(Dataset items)
BEGIN

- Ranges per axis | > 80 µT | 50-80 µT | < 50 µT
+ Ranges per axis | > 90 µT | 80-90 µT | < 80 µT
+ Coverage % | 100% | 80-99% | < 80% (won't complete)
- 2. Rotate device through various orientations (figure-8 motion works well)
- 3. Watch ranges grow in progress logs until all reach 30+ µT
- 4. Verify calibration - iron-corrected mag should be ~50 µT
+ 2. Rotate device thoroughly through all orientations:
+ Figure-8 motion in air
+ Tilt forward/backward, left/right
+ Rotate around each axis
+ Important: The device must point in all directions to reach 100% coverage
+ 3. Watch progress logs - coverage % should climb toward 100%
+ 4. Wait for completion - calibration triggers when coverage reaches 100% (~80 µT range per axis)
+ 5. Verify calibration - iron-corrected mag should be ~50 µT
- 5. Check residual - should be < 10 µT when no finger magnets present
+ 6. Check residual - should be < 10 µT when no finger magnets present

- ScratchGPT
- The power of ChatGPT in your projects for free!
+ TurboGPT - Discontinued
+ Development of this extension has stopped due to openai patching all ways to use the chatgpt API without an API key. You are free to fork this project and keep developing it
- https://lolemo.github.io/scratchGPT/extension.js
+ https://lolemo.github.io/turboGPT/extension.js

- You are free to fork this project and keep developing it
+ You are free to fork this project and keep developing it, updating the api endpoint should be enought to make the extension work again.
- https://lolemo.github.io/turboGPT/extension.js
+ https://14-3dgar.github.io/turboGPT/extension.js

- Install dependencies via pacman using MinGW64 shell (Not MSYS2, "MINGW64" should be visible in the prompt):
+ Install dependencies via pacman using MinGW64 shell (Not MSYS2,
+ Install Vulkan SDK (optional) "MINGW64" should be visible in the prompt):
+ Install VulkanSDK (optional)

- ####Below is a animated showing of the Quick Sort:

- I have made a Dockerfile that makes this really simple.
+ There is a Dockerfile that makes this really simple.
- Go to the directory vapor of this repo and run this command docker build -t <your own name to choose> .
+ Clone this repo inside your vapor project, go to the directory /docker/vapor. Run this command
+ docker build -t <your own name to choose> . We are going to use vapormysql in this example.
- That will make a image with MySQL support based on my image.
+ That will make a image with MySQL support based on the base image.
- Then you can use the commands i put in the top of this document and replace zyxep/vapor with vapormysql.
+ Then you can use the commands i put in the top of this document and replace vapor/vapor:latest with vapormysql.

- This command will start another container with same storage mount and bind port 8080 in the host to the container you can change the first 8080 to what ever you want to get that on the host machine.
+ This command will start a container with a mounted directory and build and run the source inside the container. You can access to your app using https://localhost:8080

END

--- Exercise brief ---
Could you copy out every record above exactly as it appears?

--- Response ---
- Ranges per axis | > 80 µT | 50-80 µT | < 50 µT
+ Ranges per axis | > 90 µT | 80-90 µT | < 80 µT
+ Coverage % | 100% | 80-99% | < 80% (won't complete)
- 2. Rotate device through various orientations (figure-8 motion works well)
- 3. Watch ranges grow in progress logs until all reach 30+ µT
- 4. Verify calibration - iron-corrected mag should be ~50 µT
+ 2. Rotate device thoroughly through all orientations:
+ Figure-8 motion in air
+ Tilt forward/backward, left/right
+ Rotate around each axis
+ Important: The device must point in all directions to reach 100% coverage
+ 3. Watch progress logs - coverage % should climb toward 100%
+ 4. Wait for completion - calibration triggers when coverage reaches 100% (~80 µT range per axis)
+ 5. Verify calibration - iron-corrected mag should be ~50 µT
- 5. Check residual - should be < 10 µT when no finger magnets present
+ 6. Check residual - should be < 10 µT when no finger magnets present

- ScratchGPT
- The power of ChatGPT in your projects for free!
+ TurboGPT - Discontinued
+ Development of this extension has stopped due to openai patching all ways to use the chatgpt API without an API key. You are free to fork this project and keep developing it
- https://lolemo.github.io/scratchGPT/extension.js
+ https://lolemo.github.io/turboGPT/extension.js

- You are free to fork this project and keep developing it
+ You are free to fork this project and keep developing it, updating the api endpoint should be enought to make the extension work again.
- https://lolemo.github.io/turboGPT/extension.js
+ https://14-3dgar.github.io/turboGPT/extension.js

- Install dependencies via pacman using MinGW64 shell (Not MSYS2, "MINGW64" should be visible in the prompt):
+ Install dependencies via pacman using MinGW64 shell (Not MSYS2,
+ Install Vulkan SDK (optional) "MINGW64" should be visible in the prompt):
+ Install VulkanSDK (optional)

- ####Below is a animated showing of the Quick Sort:

- I have made a Dockerfile that makes this really simple.
+ There is a Dockerfile that makes this really simple.
- Go to the directory vapor of this repo and run this command docker build -t <your own name to choose> .
+ Clone this repo inside your vapor project, go to the directory /docker/vapor. Run this command
+ docker build -t <your own name to choose> . We are going to use vapormysql in this example.
- That will make a image with MySQL support based on my image.
+ That will make a image with MySQL support based on the base image.
- Then you can use the commands i put in the top of this document and replace zyxep/vapor with vapormysql.
+ Then you can use the commands i put in the top of this document and replace vapor/vapor:latest with vapormysql.

- This command will start another container with same storage mount and bind port 8080 in the host to the container you can change the first 8080 to what ever you want to get that on the host machine.
+ This command will start a container with a mounted directory and build and run the source inside the container. You can access to your app using https://localhost:8080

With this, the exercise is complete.